*** Begin section ***

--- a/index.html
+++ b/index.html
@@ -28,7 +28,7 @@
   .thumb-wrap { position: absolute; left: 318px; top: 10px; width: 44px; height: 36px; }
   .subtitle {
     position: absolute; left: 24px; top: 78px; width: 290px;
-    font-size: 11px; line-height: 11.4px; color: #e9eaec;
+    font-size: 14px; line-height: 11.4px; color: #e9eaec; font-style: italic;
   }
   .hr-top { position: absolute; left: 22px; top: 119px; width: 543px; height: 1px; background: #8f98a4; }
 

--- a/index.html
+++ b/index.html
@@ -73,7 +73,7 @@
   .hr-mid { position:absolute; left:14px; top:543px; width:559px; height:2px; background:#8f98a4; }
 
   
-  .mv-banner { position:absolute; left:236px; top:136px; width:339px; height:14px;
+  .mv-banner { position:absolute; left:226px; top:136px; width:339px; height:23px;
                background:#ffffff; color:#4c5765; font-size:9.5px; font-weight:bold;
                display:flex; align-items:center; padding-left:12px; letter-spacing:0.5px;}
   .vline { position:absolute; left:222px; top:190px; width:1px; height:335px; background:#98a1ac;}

*** End section ***
*** Begin section ***

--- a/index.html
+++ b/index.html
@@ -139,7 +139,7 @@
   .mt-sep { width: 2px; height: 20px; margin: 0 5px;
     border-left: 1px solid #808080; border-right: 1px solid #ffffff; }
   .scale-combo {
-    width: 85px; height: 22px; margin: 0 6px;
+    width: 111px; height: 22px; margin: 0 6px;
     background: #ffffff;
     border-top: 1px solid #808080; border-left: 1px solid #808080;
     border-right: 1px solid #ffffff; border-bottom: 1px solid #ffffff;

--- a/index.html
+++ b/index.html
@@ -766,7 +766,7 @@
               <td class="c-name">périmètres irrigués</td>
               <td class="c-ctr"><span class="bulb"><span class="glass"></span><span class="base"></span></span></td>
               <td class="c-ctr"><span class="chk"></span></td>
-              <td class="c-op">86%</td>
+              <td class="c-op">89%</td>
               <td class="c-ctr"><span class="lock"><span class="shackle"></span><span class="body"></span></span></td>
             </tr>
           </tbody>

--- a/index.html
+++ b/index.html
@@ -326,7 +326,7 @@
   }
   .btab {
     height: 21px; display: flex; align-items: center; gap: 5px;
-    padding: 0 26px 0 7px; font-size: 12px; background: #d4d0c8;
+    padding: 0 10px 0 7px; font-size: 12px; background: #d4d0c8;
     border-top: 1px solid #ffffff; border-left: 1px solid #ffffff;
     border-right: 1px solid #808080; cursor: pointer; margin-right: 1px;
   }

*** End section ***
*** Begin section ***

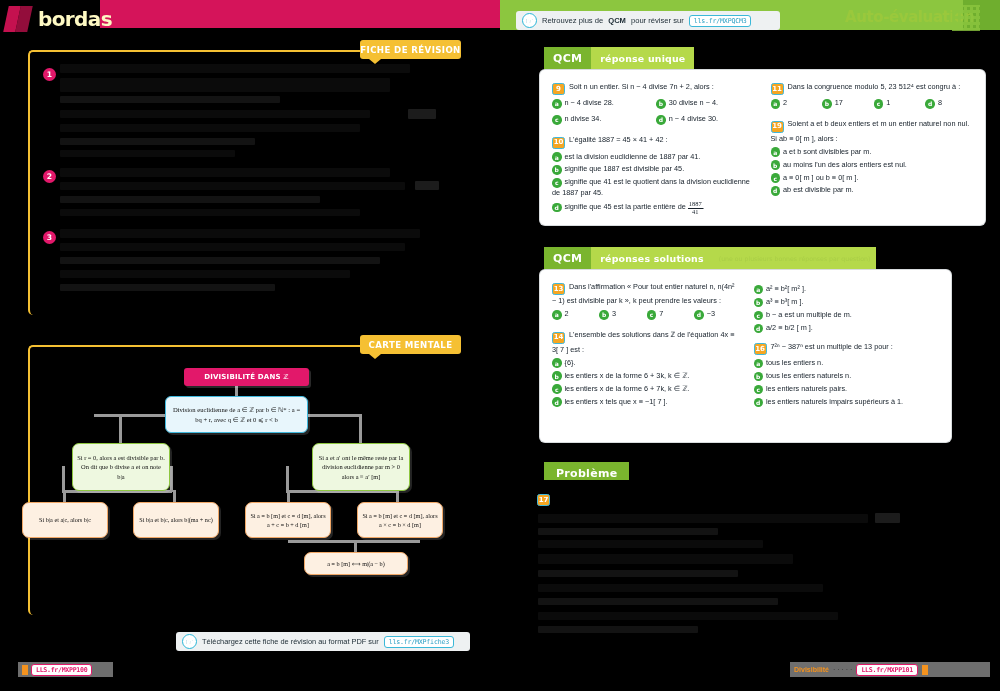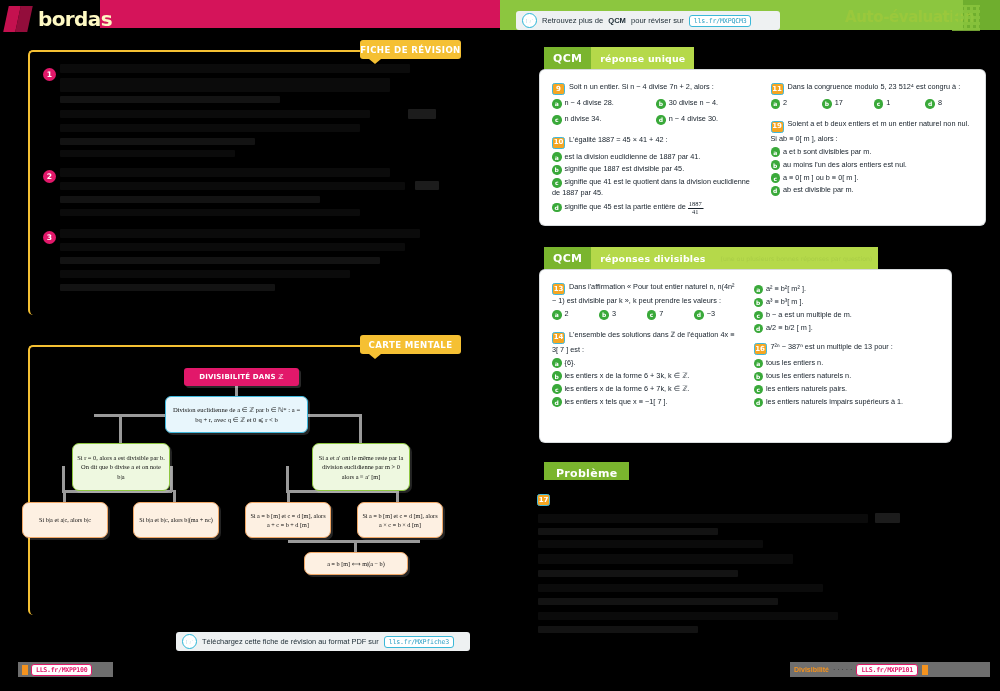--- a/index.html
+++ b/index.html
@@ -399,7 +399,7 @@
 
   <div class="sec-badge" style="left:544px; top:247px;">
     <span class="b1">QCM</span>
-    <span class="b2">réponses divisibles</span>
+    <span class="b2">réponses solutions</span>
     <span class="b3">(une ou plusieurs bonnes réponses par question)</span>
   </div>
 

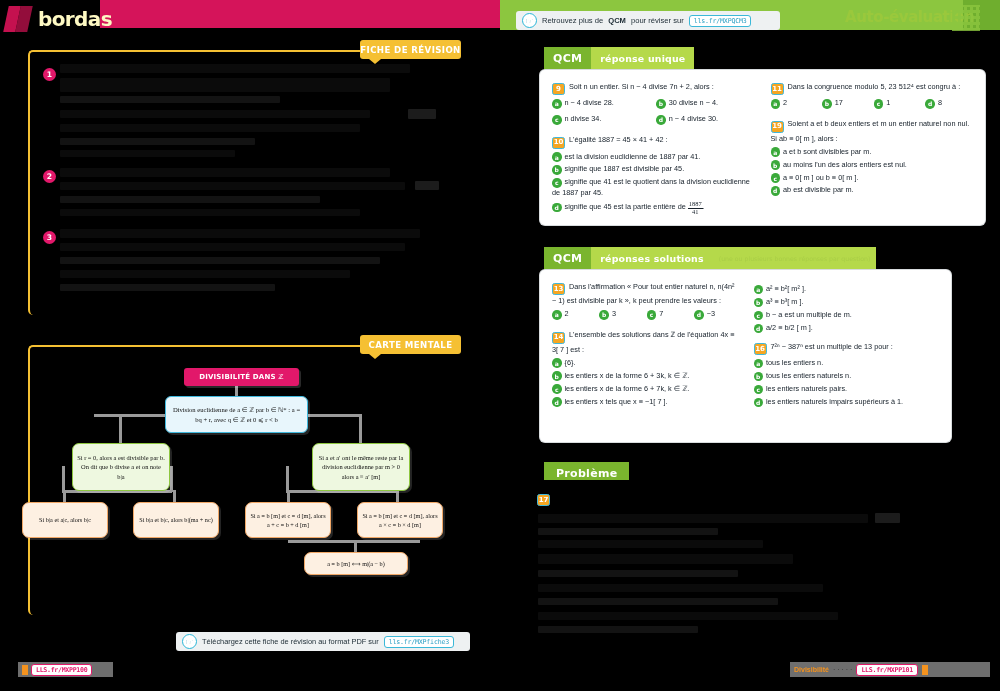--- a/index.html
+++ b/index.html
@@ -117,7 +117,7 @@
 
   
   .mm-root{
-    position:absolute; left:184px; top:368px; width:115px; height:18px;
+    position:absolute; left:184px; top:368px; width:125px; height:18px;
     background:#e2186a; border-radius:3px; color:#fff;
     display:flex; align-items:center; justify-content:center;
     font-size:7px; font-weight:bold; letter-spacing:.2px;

*** End section ***

TASK DIRECTIONS: Filter the data above down to lines with the word "items", and copy them.

ANSWER SPACE:
                display:flex; align-items:center; padding-left:12px; letter-spacing:0.5px;}
     height: 21px; display: flex; align-items: center; gap: 5px;
     display:flex; align-items:center; justify-content:center;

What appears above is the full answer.